What the task asks: Using the records beneath, say how many lines contain the word "height", without comment.

Given entries:
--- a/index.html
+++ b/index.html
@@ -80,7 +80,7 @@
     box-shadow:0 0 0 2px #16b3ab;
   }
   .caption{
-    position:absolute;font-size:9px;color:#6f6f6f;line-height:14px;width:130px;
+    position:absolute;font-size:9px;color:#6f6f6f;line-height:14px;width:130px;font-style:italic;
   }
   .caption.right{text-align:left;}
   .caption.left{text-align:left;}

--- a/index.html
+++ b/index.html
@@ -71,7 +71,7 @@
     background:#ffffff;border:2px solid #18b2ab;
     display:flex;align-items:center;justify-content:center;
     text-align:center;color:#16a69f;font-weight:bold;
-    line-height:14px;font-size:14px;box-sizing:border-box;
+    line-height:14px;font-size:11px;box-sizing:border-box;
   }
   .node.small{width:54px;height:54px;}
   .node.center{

...

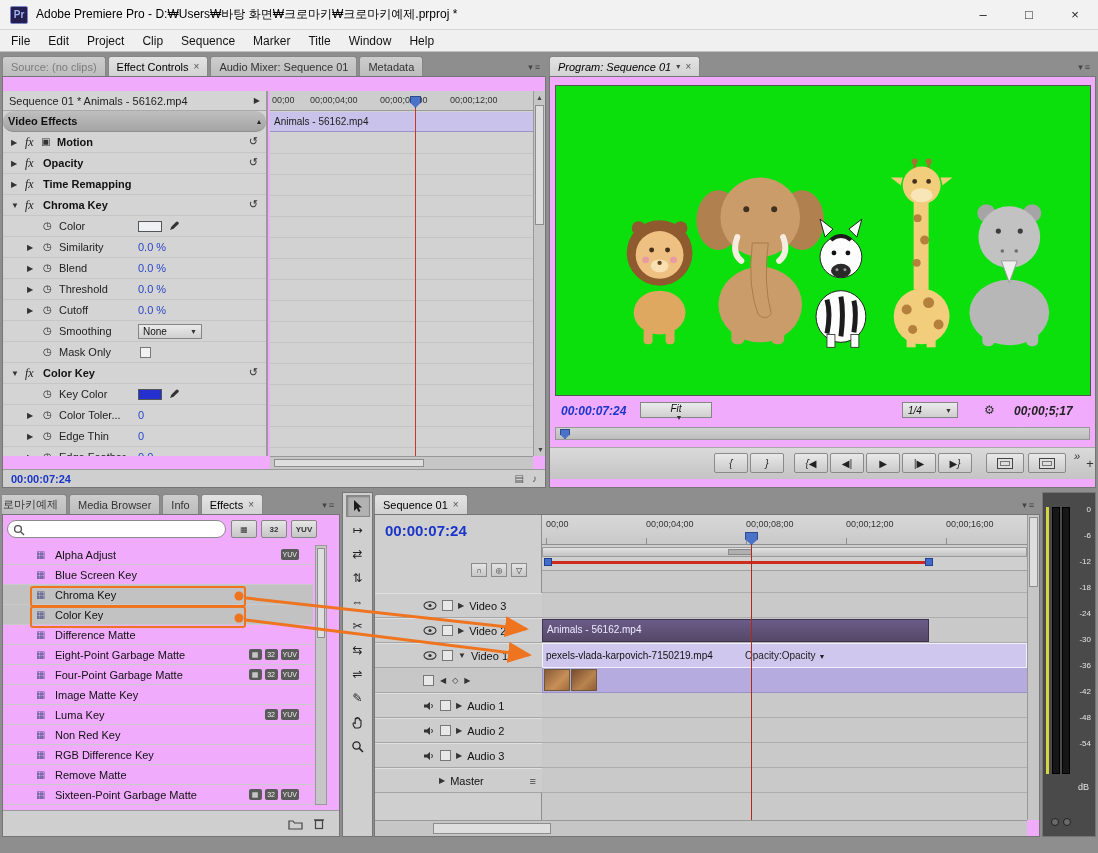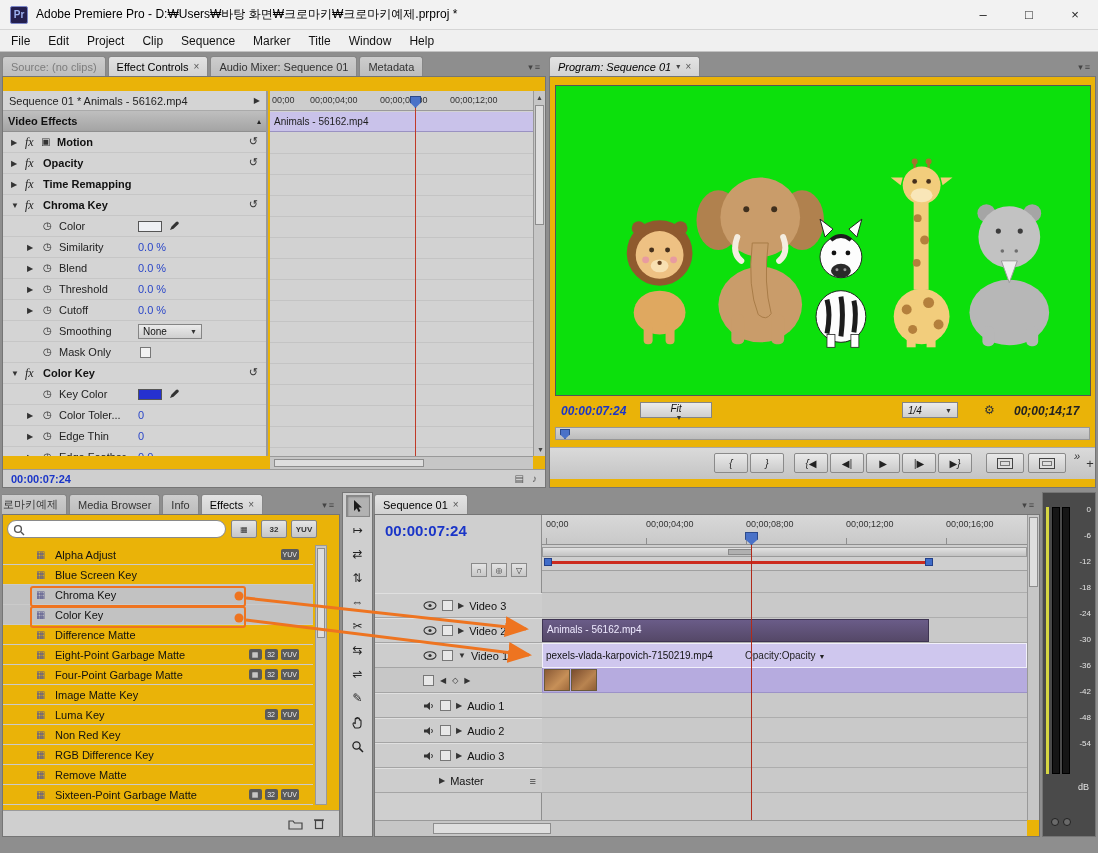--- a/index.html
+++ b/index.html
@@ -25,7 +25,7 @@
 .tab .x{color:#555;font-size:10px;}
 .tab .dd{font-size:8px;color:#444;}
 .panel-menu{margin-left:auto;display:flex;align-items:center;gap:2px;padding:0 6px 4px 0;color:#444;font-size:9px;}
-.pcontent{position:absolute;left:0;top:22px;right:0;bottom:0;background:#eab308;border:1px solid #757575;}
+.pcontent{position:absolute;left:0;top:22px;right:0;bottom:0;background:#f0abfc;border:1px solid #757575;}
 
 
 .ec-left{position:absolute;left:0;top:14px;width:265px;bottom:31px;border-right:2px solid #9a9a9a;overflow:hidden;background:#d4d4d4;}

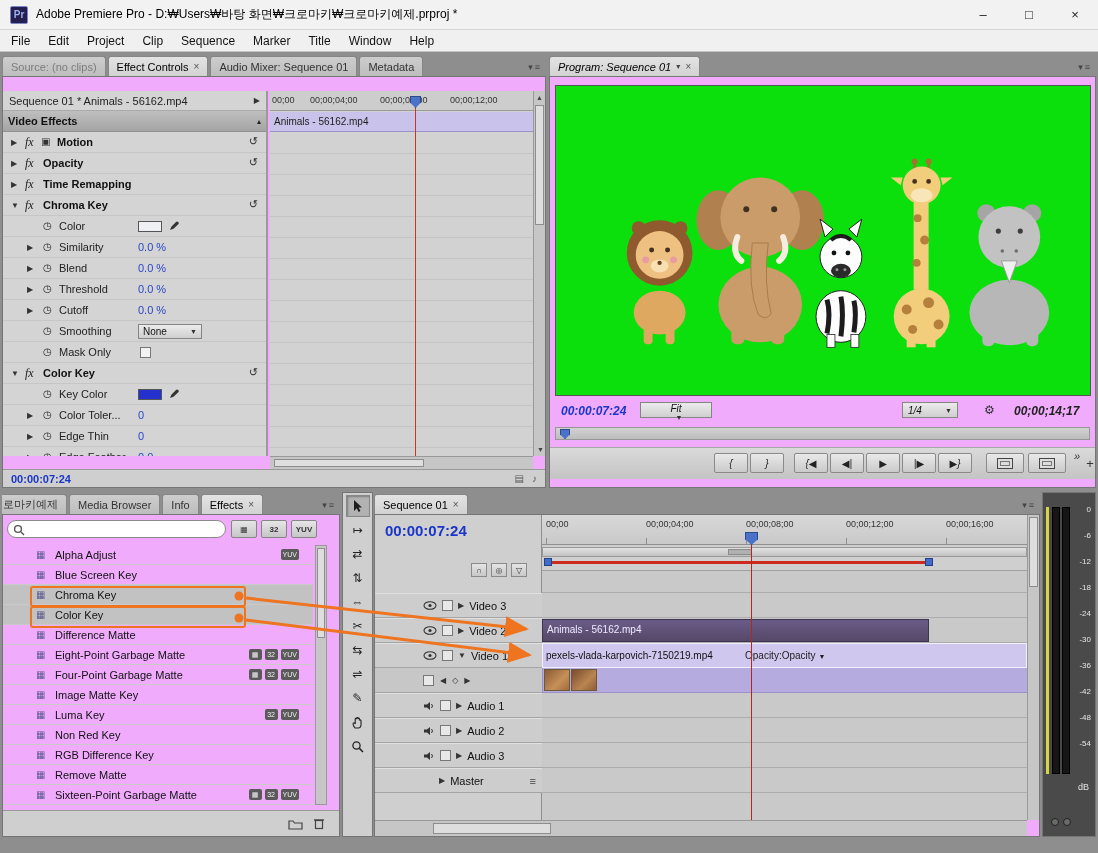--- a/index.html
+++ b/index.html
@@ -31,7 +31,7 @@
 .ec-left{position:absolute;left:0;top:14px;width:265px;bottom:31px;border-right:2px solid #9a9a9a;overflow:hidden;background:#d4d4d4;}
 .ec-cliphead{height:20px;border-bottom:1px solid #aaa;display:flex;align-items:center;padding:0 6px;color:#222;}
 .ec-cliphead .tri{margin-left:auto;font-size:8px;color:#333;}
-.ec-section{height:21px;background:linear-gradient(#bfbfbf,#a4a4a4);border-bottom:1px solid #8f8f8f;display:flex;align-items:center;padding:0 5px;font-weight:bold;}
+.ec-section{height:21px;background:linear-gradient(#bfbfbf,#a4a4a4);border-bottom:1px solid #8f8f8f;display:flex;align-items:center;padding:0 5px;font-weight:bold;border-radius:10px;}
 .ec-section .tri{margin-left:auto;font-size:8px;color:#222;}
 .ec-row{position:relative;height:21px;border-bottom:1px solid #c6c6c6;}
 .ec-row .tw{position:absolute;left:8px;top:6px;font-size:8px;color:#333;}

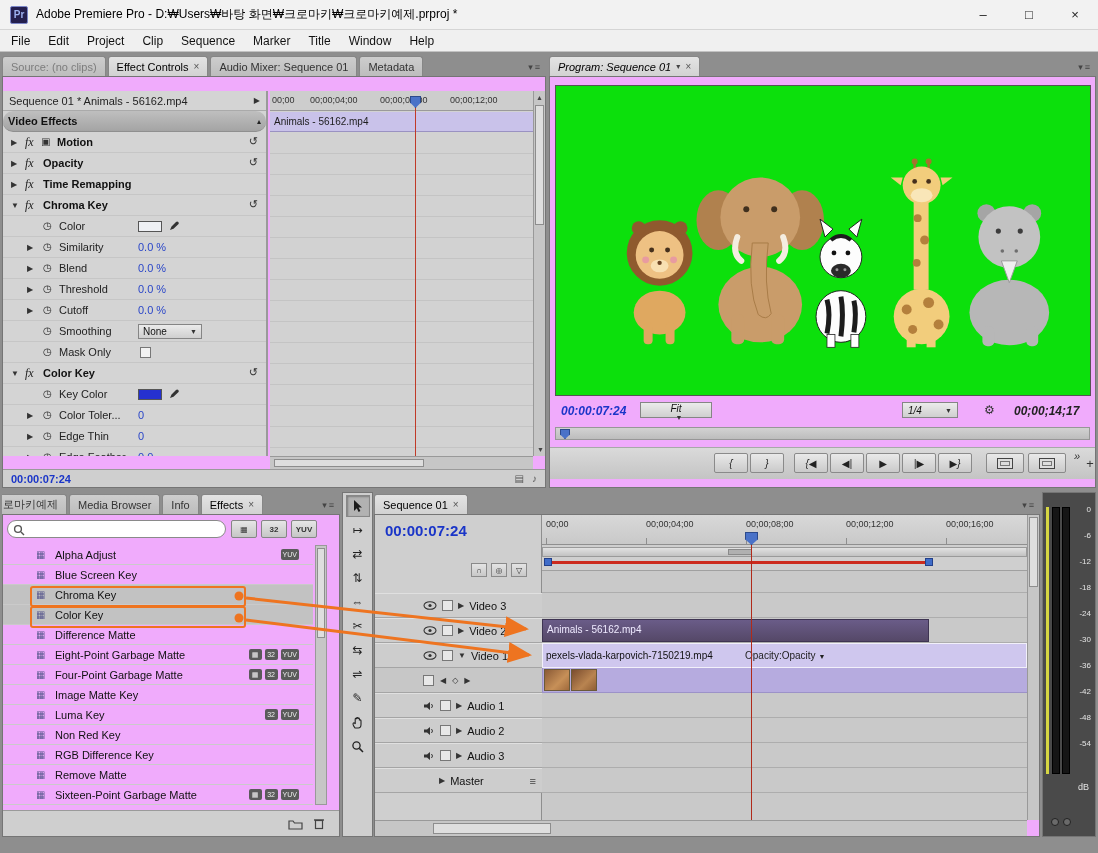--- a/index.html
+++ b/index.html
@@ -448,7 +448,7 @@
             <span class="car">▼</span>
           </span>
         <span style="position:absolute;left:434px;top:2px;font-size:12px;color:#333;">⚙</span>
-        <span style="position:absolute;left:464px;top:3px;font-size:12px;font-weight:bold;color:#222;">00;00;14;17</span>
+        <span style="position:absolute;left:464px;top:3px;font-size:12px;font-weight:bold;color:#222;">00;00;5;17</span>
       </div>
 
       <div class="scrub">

Answer to this task: 9